## Input for this task
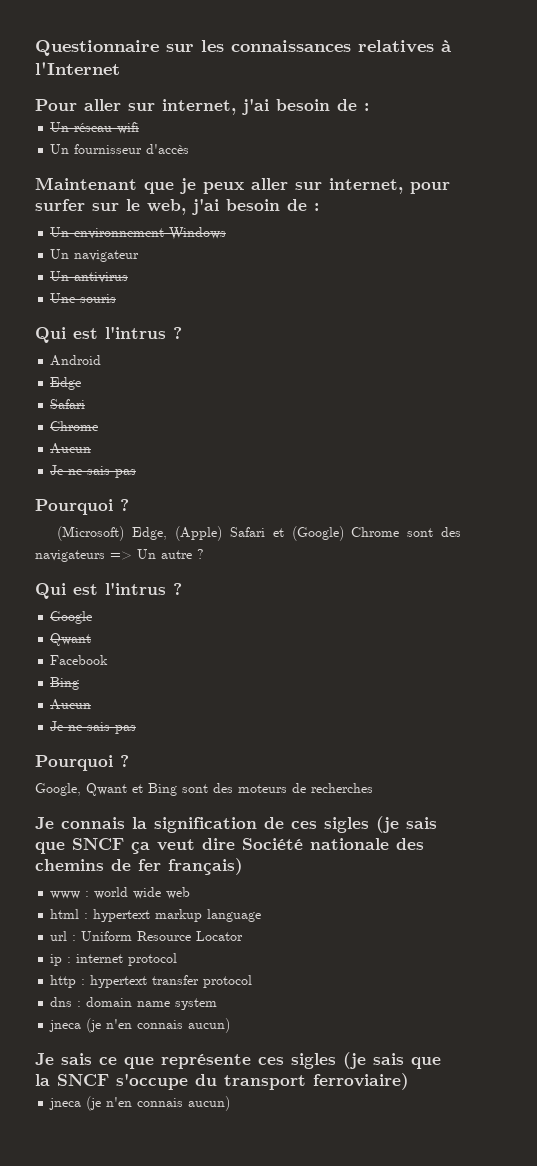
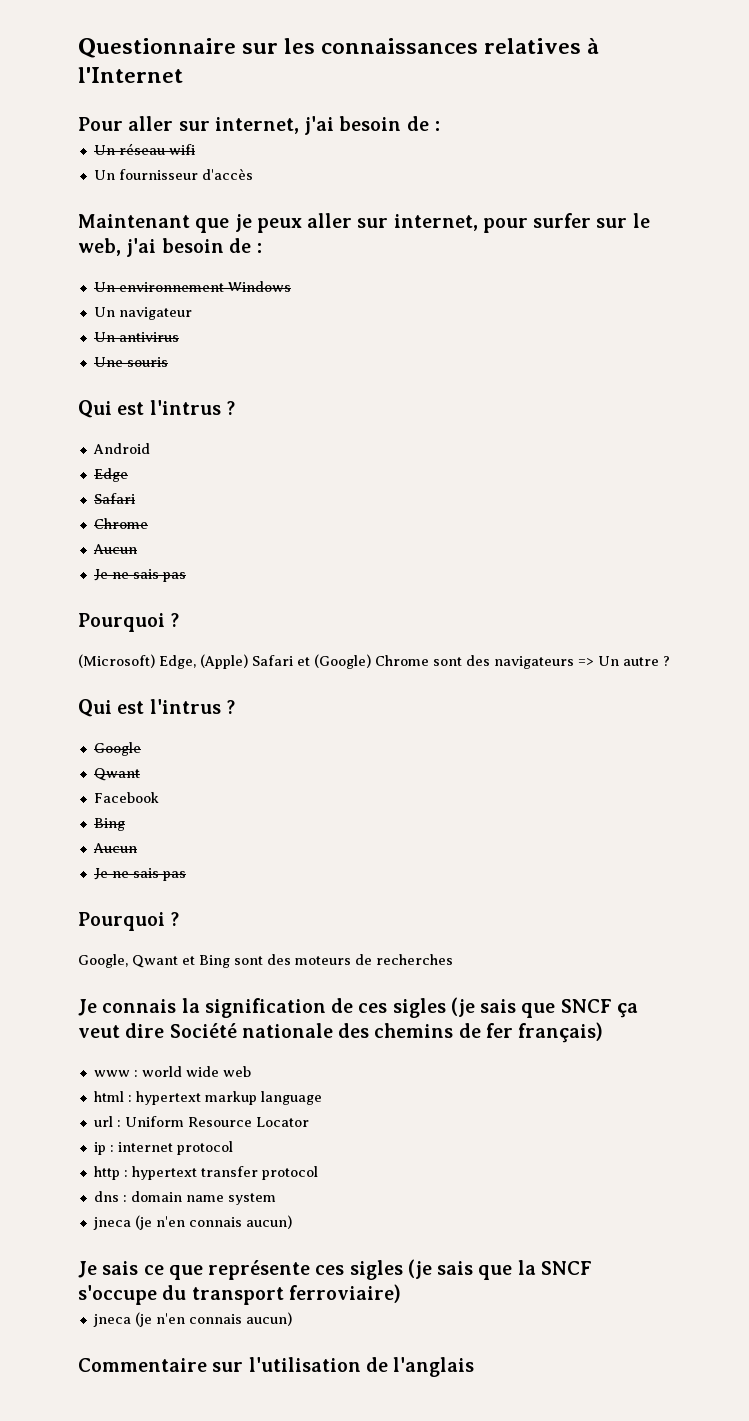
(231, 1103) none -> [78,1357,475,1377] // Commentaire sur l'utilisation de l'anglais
---
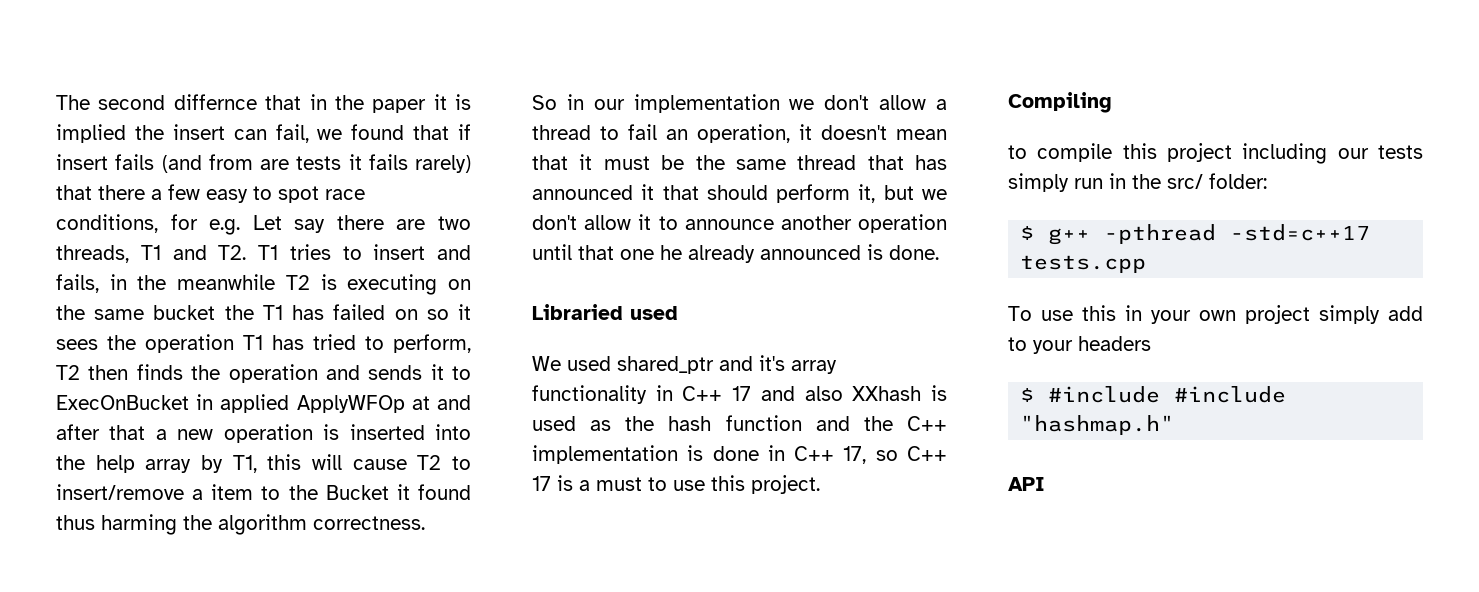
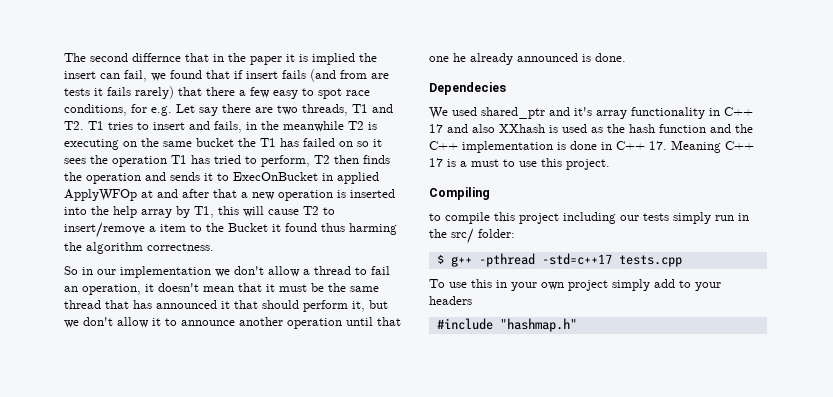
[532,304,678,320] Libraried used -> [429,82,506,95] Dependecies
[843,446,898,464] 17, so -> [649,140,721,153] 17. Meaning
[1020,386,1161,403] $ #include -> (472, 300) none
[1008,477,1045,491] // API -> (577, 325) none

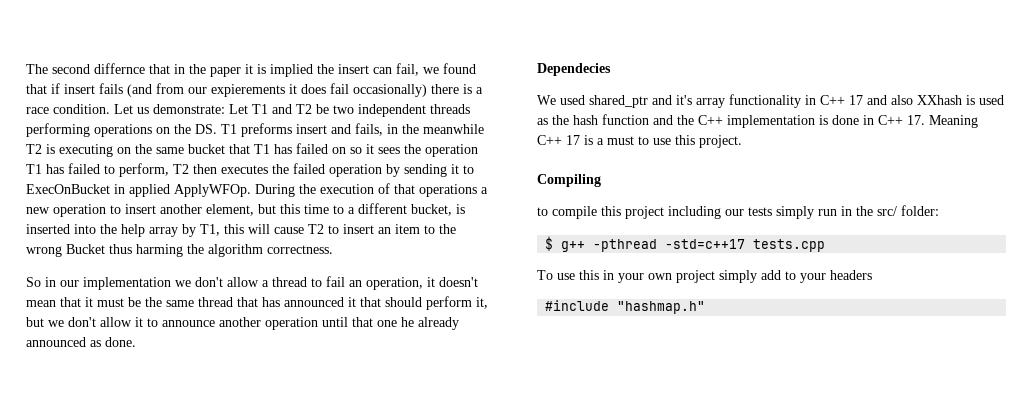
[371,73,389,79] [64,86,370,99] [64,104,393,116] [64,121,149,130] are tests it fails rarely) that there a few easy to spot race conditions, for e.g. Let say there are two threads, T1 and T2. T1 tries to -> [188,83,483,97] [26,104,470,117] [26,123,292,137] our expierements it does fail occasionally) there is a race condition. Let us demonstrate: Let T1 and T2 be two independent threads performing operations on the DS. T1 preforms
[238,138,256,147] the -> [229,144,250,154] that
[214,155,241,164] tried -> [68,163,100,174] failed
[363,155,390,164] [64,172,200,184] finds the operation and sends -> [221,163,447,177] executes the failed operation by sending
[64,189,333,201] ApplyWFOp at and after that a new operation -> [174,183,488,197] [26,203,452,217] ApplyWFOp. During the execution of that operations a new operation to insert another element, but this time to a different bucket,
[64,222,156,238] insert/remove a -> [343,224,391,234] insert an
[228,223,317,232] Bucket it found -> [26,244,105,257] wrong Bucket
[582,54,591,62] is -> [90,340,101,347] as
...
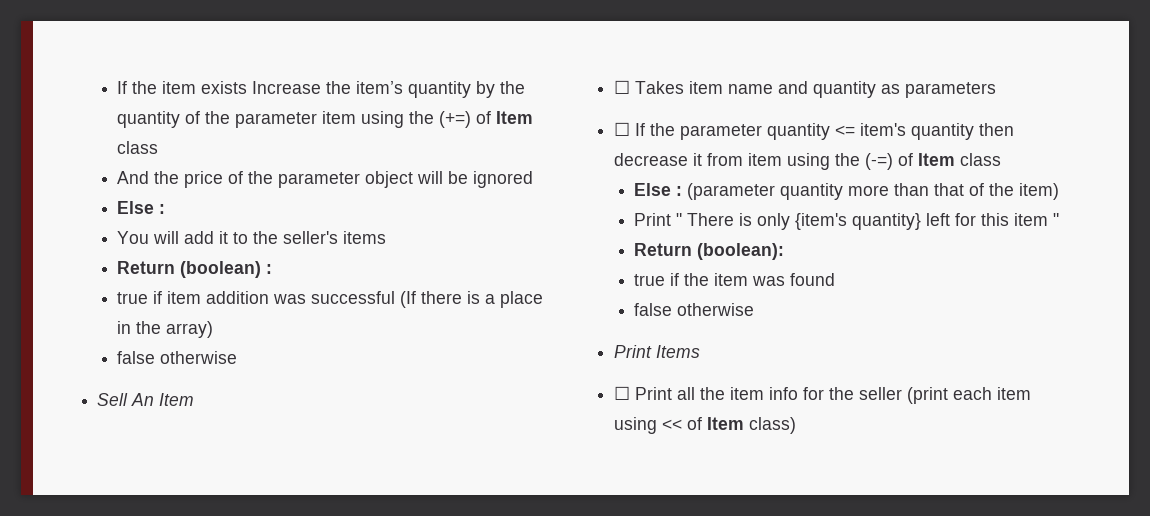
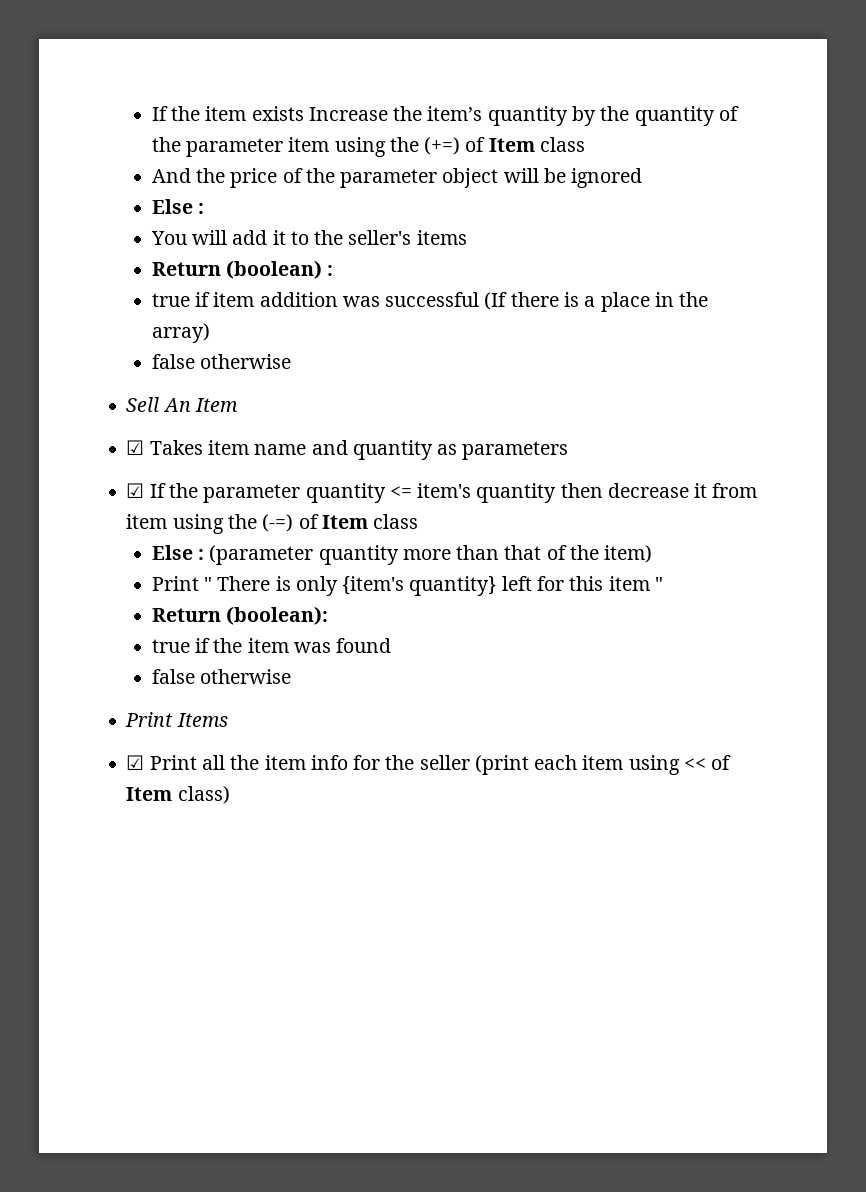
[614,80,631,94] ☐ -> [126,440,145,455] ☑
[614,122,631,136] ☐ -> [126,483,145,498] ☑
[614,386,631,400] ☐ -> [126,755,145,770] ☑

## Your objective
Report all lines above with "operations".

## Problem solution
[371,73,389,79] [64,86,370,99] [64,104,393,116] [64,121,149,130] are tests it fails rarely) that there a few easy to spot race conditions, for e.g. Let say there are two threads, T1 and T2. T1 tries to -> [188,83,483,97] [26,104,470,117] [26,123,292,137] our expierements it does fail occasionally) there is a race condition. Let us demonstrate: Let T1 and T2 be two independent threads performing operations on the DS. T1 preforms
[64,189,333,201] ApplyWFOp at and after that a new operation -> [174,183,488,197] [26,203,452,217] ApplyWFOp. During the execution of that operations a new operation to insert another element, but this time to a different bucket,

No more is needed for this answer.